Un accidente que todavía afecta a los vecinos de Tarragona

Varias familias siguen a la espera de volver a su casa

“Si llego a saber que la reconstrucción era tan lenta, no habría alquilado un piso de 35 metros cuadrados como lugar provisional”, explica Loli Lucas, que desde el 14 de enero de 2020 no ha podido volver a su piso de la Plaça García Lorca, en el barrio de Torreforta de Tarragona. Ese fatídico día, la explosión del reactor de Iqoxe propulsó a más de 2 kilómetros de distancia una plancha metálica de casi una tonelada que impactó en su edificio y provocó la muerte del frutero de 59 años Sergio Millán. Lucas, como la familia de Millán, a estas alturas todavía no ha podido volver a su casa. La vecina explica que pasar la pandemia en un piso tan pequeño, con su marido y dos perros, le ha hecho aumentar la angustia a pesar de que Iqoxe se haga cargo de los gastos del alquiler.

El proceso de rehabilitación del conjunto de edificios de García Lorca ha tenido los obstáculos de tratarse de una construcción con vecinos afectados de diversa índole y de querer conseguir la unanimidad de todas las aseguradoras implicadas. Estos factores, más la pandemia, han provocado que el julio pasado empezara el desescombro y justo ahora, este enero, se inicien las reformas, según han prometido a los vecinos.

En cambio, no ha sido así en el barrio vecino de Bonavista, donde 160 afectados por la ola expansiva de la explosión ya han recibido las indemnizaciones. Ventanas agrietadas, grietas en las paredes y persianas dañadas han sido algunos de los desperfectos que han necesitado reparaciones. Loli Gutiérrez, presidenta de la Asociación de Vecinos de Bonavista, entidad que ha gestionado las reclamaciones, explica que el 90% de los expedientes -Muchos de los cuales de vecinos sin aseguradora propia- han sido cubiertos por la póliza de la empresa accidentada. Gutiérrez explica que Iqoxe no ha sido remirada con los números y que muchas veces ha otorgado directamente la cifra que pedía el vecino.

Por otro lado, la empresa productora de óxido de etileno ha anunciado que dará 150.000 euros para proyectos al barrio de Bonavista, donde la asociación de vecinos será quien intermediará. Según fuentes de Iqoxe, este dinero no se entregará directamente a los vecinos sino que servirá para financiar mejoras sociales. Gutiérrez declara que a finales de mes anunciarán públicamente qué harán con estos fondos.

Sin el nuevo plan de emergencia

Esta celeridad en la política de reparación contrasta con una lentitud que sobrecoge a muchos actores sociales del territorio en cuanto a los recursos del Plan Especial de Emergencia Exterior del Sector Químico (Plaseqcat). A pesar de que el plan se coordinará a partir de ahora desde Tarragona, no ha recibido ningún tipo de dotación por parte de la Generalitat. Para Adrià Pallejà, miembro de la Plataforma Cel Net, los habitantes del Camp de Tarragona siguen desprotegidos ante otro accidente por el hecho de que no se ha avanzado en los protocolos de seguridad.
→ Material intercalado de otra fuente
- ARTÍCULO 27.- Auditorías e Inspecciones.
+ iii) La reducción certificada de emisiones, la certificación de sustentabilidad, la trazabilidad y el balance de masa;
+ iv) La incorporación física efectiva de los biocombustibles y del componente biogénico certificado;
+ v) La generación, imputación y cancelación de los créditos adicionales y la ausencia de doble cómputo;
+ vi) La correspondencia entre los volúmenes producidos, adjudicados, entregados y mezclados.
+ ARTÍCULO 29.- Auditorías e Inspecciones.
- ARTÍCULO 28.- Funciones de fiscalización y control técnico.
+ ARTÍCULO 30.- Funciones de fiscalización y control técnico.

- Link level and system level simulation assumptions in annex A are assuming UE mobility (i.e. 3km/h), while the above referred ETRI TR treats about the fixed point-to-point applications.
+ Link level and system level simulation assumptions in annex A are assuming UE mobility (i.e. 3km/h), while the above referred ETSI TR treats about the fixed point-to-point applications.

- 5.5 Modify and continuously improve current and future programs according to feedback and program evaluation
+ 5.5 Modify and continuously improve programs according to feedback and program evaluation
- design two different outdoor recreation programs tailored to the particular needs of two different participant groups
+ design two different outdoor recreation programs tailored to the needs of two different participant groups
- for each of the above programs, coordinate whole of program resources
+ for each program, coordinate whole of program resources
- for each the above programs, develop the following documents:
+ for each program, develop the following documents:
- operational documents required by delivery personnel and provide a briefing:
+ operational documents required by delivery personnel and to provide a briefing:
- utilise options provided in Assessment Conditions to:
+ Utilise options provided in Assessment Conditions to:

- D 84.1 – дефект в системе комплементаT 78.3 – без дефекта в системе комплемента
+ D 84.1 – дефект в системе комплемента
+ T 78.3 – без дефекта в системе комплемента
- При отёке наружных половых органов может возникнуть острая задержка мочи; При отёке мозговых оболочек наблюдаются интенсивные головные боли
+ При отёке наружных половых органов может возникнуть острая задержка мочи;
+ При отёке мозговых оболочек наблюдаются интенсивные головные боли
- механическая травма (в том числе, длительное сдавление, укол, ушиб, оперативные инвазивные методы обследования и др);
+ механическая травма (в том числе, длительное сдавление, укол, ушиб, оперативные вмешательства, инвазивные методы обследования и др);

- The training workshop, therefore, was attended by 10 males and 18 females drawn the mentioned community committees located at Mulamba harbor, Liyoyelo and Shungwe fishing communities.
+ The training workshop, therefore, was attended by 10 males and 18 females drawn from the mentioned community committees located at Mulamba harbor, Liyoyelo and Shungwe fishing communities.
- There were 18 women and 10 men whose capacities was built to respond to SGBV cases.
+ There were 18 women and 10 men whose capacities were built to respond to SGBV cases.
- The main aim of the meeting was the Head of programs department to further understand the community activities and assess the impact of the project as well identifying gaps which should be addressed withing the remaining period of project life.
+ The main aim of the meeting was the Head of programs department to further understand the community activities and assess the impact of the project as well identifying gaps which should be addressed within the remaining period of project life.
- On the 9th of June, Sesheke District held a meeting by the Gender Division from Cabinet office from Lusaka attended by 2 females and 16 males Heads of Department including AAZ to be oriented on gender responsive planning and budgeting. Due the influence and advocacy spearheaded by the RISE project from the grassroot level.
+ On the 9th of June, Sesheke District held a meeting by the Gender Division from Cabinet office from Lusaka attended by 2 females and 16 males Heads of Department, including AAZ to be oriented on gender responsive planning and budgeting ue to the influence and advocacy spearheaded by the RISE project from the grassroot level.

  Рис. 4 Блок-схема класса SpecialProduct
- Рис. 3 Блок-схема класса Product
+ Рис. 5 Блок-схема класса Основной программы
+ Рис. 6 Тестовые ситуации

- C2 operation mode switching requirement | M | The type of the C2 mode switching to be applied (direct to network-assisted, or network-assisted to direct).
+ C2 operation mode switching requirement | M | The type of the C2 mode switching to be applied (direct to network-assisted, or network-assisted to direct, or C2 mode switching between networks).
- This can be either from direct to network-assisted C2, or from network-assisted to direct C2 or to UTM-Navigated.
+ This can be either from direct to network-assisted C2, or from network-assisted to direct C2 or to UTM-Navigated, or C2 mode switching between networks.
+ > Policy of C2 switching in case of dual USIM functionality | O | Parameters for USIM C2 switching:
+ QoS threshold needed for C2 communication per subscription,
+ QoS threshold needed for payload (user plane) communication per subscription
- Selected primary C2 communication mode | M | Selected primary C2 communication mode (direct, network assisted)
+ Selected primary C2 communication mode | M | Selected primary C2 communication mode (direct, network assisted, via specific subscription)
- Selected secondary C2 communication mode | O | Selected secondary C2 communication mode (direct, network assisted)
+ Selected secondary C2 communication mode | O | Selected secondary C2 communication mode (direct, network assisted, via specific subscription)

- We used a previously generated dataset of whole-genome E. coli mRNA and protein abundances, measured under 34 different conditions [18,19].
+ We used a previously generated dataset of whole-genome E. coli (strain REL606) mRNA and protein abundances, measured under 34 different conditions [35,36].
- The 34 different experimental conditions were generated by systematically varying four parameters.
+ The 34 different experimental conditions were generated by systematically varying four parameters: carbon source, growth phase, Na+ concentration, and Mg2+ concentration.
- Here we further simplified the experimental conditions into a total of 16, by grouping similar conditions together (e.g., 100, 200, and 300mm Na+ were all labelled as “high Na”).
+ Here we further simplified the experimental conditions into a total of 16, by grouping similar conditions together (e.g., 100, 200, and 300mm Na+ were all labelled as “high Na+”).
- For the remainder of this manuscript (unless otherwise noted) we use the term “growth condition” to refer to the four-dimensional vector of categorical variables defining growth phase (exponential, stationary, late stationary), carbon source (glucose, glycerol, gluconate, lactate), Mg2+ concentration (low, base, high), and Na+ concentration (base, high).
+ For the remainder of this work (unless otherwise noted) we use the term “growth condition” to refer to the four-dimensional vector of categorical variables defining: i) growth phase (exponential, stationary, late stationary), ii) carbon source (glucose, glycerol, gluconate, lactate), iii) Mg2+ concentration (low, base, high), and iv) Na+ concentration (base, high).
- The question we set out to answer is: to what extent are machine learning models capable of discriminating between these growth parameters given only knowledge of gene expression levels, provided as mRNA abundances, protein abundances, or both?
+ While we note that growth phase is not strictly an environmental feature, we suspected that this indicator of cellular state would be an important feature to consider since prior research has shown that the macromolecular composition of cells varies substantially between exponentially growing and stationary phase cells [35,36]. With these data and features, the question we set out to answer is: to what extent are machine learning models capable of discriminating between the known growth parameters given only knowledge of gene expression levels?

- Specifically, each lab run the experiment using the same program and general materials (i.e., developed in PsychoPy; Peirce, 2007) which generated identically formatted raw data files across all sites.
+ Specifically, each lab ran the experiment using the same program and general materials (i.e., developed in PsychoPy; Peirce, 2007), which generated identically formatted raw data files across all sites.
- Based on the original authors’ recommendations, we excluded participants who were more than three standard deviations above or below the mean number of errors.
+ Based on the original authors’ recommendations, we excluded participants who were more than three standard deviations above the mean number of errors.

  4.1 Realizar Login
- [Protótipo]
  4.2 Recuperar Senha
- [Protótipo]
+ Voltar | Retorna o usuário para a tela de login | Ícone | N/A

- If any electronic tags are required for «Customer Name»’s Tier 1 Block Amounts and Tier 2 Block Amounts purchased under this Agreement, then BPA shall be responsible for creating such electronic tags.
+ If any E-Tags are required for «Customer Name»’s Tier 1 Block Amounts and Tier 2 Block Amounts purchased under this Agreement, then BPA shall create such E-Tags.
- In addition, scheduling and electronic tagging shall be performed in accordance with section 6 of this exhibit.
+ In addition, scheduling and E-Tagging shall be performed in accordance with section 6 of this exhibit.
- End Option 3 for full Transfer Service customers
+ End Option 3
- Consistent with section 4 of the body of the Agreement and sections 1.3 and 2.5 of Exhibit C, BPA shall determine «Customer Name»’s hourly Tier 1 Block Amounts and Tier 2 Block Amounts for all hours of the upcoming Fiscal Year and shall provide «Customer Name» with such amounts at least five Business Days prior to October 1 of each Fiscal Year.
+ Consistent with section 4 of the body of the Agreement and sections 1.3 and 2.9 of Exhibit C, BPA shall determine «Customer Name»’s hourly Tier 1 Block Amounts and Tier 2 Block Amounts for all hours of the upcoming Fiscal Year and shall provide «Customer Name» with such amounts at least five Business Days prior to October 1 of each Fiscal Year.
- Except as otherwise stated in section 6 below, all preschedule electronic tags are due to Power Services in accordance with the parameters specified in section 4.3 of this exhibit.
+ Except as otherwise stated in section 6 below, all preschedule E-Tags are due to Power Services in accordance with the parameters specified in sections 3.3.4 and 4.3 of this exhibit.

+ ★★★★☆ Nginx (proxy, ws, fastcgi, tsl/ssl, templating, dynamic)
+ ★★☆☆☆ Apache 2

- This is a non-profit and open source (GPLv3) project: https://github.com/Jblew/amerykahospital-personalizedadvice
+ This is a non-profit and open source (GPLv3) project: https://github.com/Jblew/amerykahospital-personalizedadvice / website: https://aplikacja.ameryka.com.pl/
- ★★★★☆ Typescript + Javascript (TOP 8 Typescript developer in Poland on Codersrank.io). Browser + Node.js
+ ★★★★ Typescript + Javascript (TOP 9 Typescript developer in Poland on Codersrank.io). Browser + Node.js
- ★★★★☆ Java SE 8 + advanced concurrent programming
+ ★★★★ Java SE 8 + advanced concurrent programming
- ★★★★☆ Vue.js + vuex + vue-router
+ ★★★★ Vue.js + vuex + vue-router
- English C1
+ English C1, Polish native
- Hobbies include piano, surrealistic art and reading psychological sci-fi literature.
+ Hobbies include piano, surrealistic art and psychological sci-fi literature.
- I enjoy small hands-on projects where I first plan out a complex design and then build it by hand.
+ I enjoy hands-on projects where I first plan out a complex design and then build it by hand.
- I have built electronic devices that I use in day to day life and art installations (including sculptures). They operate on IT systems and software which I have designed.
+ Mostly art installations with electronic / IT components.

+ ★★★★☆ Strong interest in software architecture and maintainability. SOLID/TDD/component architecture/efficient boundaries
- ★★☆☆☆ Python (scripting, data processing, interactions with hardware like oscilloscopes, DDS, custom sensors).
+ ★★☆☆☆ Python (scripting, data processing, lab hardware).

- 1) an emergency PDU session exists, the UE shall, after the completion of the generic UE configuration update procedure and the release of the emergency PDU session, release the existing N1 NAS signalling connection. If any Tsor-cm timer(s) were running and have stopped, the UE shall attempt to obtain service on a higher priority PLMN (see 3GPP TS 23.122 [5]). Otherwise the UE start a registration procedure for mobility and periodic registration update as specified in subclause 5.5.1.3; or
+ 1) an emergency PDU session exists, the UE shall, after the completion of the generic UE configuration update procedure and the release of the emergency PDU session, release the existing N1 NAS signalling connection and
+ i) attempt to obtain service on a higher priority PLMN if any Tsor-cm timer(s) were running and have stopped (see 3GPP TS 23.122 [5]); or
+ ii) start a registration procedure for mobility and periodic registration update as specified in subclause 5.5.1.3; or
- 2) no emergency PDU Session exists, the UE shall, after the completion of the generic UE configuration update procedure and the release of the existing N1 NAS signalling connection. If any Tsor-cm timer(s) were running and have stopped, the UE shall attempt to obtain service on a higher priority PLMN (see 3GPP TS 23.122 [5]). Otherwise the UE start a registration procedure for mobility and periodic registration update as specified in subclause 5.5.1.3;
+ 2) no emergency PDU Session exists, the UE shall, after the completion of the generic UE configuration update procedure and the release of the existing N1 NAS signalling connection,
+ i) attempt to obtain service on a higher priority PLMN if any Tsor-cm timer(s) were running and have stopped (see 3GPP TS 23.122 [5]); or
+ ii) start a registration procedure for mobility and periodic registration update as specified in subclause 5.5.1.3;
“Necesitamos un control de seguridad químico. A los ciudadanos que vivimos al lado [del complejo petroquímico] nos afecta en nuestras vidas. Iqoxe fue un altavoz de lo que estaba pasando. Las reclamaciones son claras, es una industria de alta complejidad y necesitamos protocolos de alta complejidad para asegurar la población, por mucho que nos vendan que la industria es segura”, declara Pallejà, que añade que todavía esperan un estudio independiente de la calidad del aire en el polígono sur de Tarragona, que hace más de tres años que se está gestando.

El alcalde de la ciudad, el republicano Pau Ricomà, informa que ha mantenido negociaciones con Vicepresidencia de la Generalitat y asegura que los próximos presupuestos incluirán una partida prioritaria para dotar de recursos el Plaseqcat, como una red de sensores para detectar rápidamente la toxicidad de las nubes de humo que se pueden desprender en un incidente como el de Iqoxe.

Como dice Gutiérrez, a pesar de las incontables reuniones, comisiones y manifestaciones por la seguridad, parece que en lugar de haber pasado un año de la tragedia vivimos todavía en el 15 de enero del 2020, puesto que estamos igual que el día después del accidente.